Before-and-after change data
-=-=-=-=-
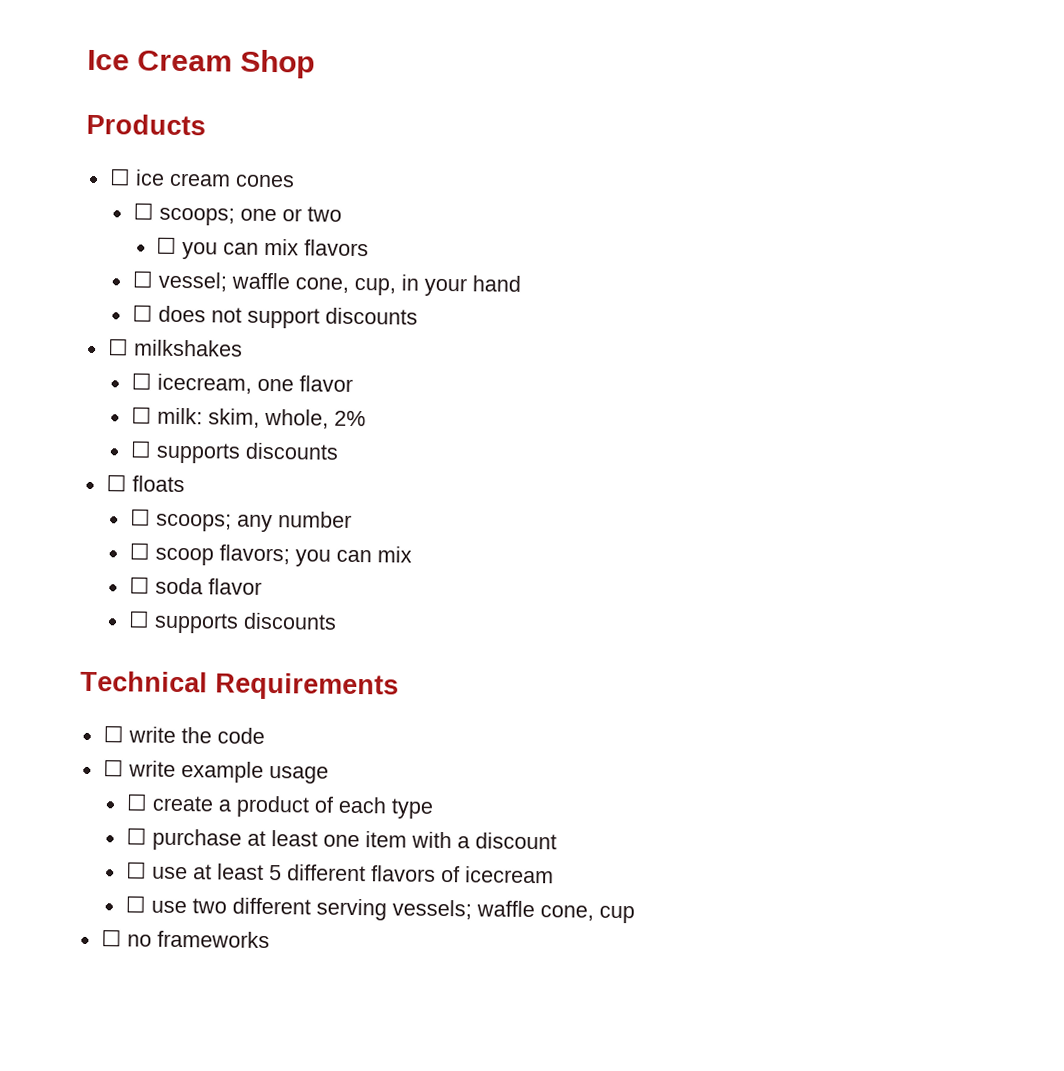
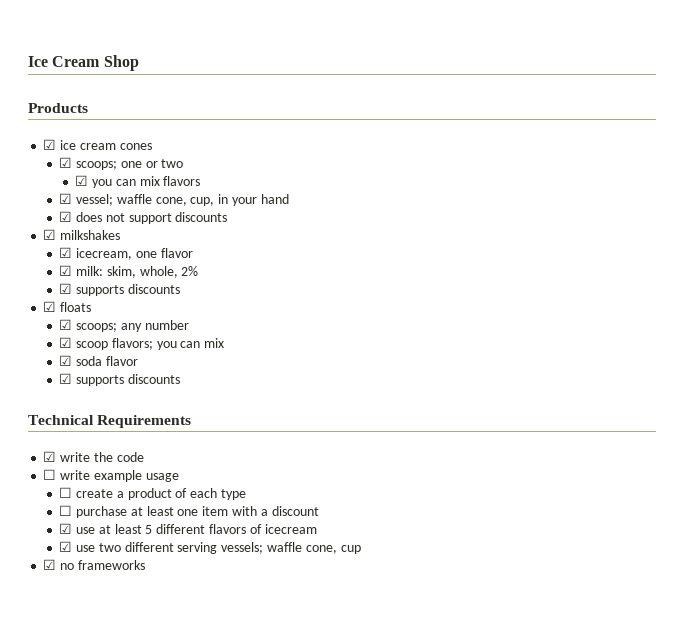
- ☐ ice cream cones
+ ☑ ice cream cones
- ☐ scoops; one or two
+ ☑ scoops; one or two
- ☐ you can mix flavors
+ ☑ you can mix flavors
- ☐ vessel; waffle cone, cup, in your hand
+ ☑ vessel; waffle cone, cup, in your hand
- ☐ does not support discounts
+ ☑ does not support discounts
- ☐ milkshakes
+ ☑ milkshakes
- ☐ icecream, one flavor
+ ☑ icecream, one flavor
- ☐ milk: skim, whole, 2%
- ☐ supports discounts
- ☐ floats
+ ☑ milk: skim, whole, 2%
+ ☑ supports discounts
+ ☑ floats
- ☐ scoops; any number
+ ☑ scoops; any number
- ☐ scoop flavors; you can mix
+ ☑ scoop flavors; you can mix
- ☐ soda flavor
- ☐ supports discounts
+ ☑ soda flavor
+ ☑ supports discounts
- ☐ write the code
+ ☑ write the code
- ☐ use at least 5 different flavors of icecream
+ ☑ use at least 5 different flavors of icecream
- ☐ use two different serving vessels; waffle cone, cup
+ ☑ use two different serving vessels; waffle cone, cup
- ☐ no frameworks
+ ☑ no frameworks

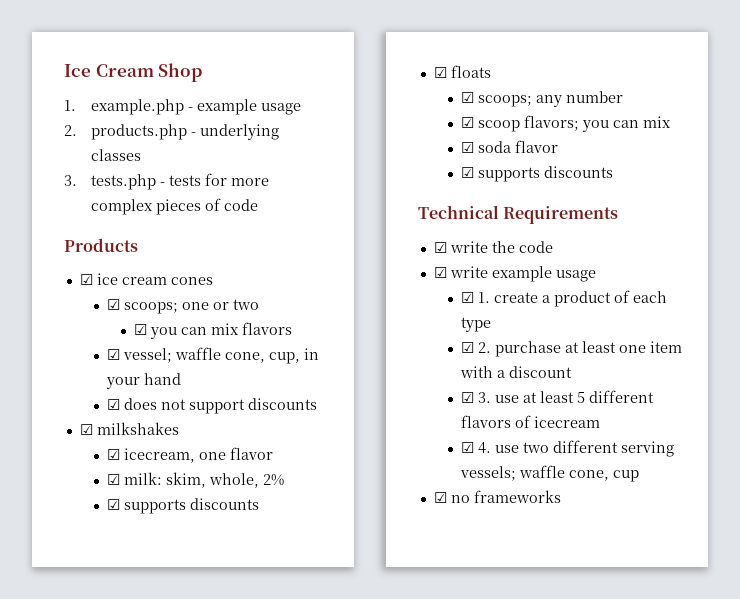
+ 1. example.php - example usage
+ 2. products.php - underlying classes
+ 3. tests.php - tests for more complex pieces of code
- ☐ write example usage
+ ☑ write example usage
- ☐ create a product of each type
+ ☑ 1. create a product of each type
- ☐ purchase at least one item with a discount
+ ☑ 2. purchase at least one item with a discount
- ☑ use at least 5 different flavors of icecream
+ ☑ 3. use at least 5 different flavors of icecream
- ☑ use two different serving vessels; waffle cone, cup
+ ☑ 4. use two different serving vessels; waffle cone, cup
-=-=-=-=-
### [Work instruction]
Taking the entries above, restate exactly those lines that fall between the line with "- ☐ milkshakes" and the line with "- ☐ soda flavor", keeping both of those lines too.

### [Exercise solution]
- ☐ milkshakes
+ ☑ milkshakes
- ☐ icecream, one flavor
+ ☑ icecream, one flavor
- ☐ milk: skim, whole, 2%
- ☐ supports discounts
- ☐ floats
+ ☑ milk: skim, whole, 2%
+ ☑ supports discounts
+ ☑ floats
- ☐ scoops; any number
+ ☑ scoops; any number
- ☐ scoop flavors; you can mix
+ ☑ scoop flavors; you can mix
- ☐ soda flavor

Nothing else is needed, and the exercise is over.